● **PROVIDED DATA**:
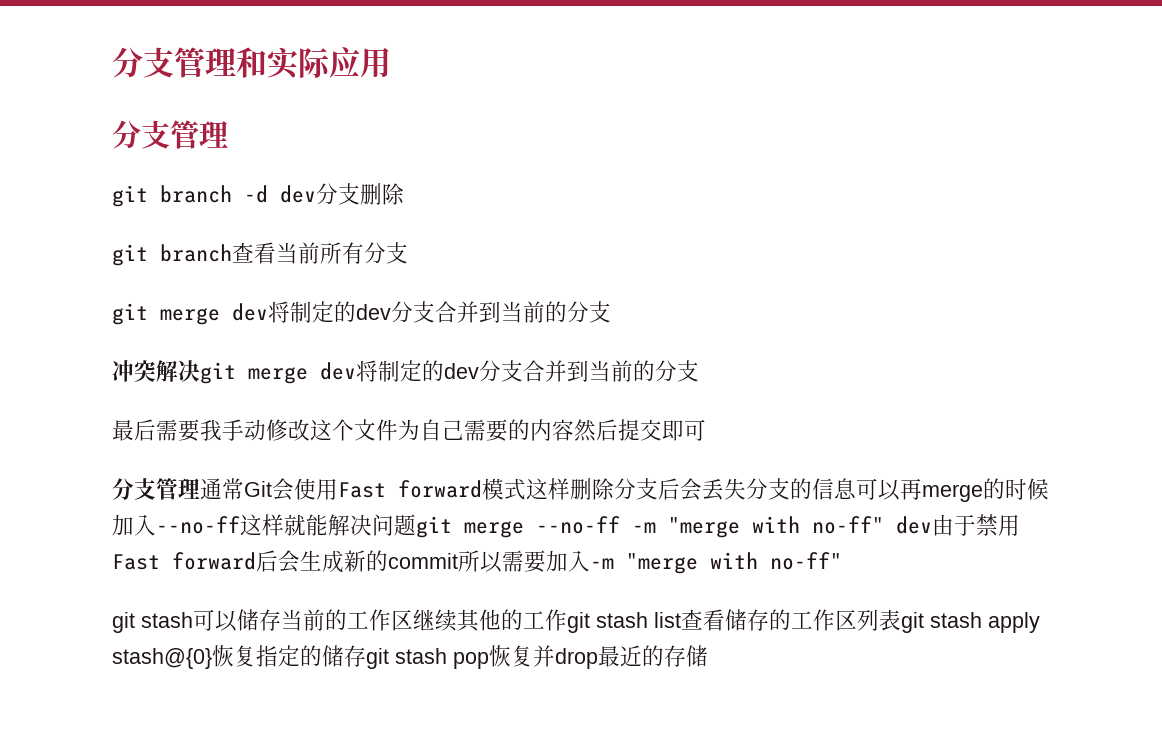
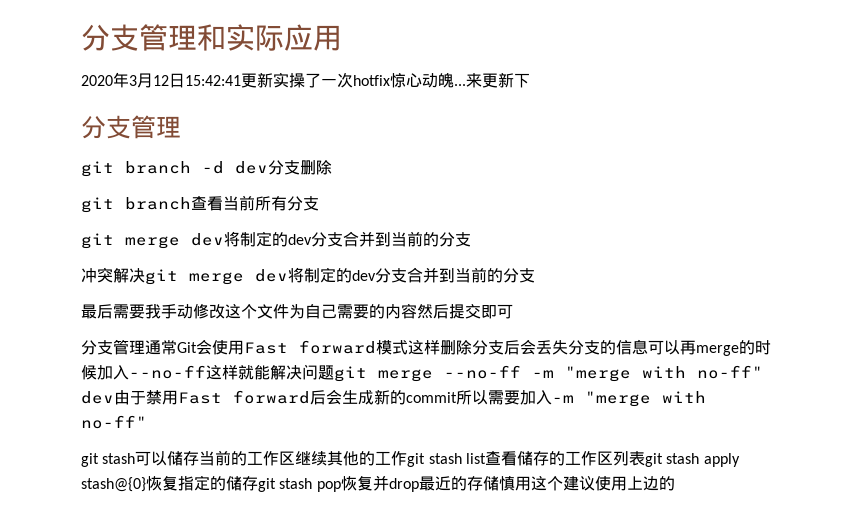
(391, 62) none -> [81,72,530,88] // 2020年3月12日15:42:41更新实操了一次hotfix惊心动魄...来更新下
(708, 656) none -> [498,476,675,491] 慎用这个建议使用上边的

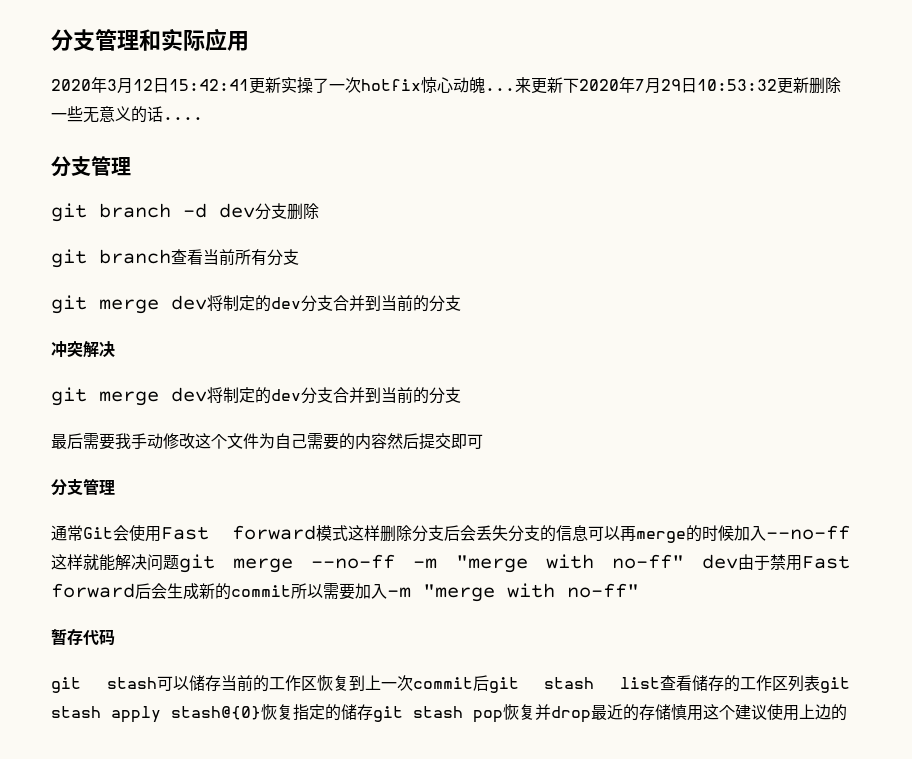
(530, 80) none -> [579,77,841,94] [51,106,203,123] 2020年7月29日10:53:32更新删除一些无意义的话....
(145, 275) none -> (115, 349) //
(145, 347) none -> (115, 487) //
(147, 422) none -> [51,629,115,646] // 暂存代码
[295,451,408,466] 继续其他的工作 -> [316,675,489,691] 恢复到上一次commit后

● **INSTRUCTIONS FOR THE TASK**:
Where the data contains an image, skip the image and copy everything else exactly as it appears.

● **WORKED SOLUTION**:
(391, 62) none -> [81,72,530,88] // 2020年3月12日15:42:41更新实操了一次hotfix惊心动魄...来更新下
(708, 656) none -> [498,476,675,491] 慎用这个建议使用上边的

(530, 80) none -> [579,77,841,94] [51,106,203,123] 2020年7月29日10:53:32更新删除一些无意义的话....
(145, 275) none -> (115, 349) //
(145, 347) none -> (115, 487) //
(147, 422) none -> [51,629,115,646] // 暂存代码
[295,451,408,466] 继续其他的工作 -> [316,675,489,691] 恢复到上一次commit后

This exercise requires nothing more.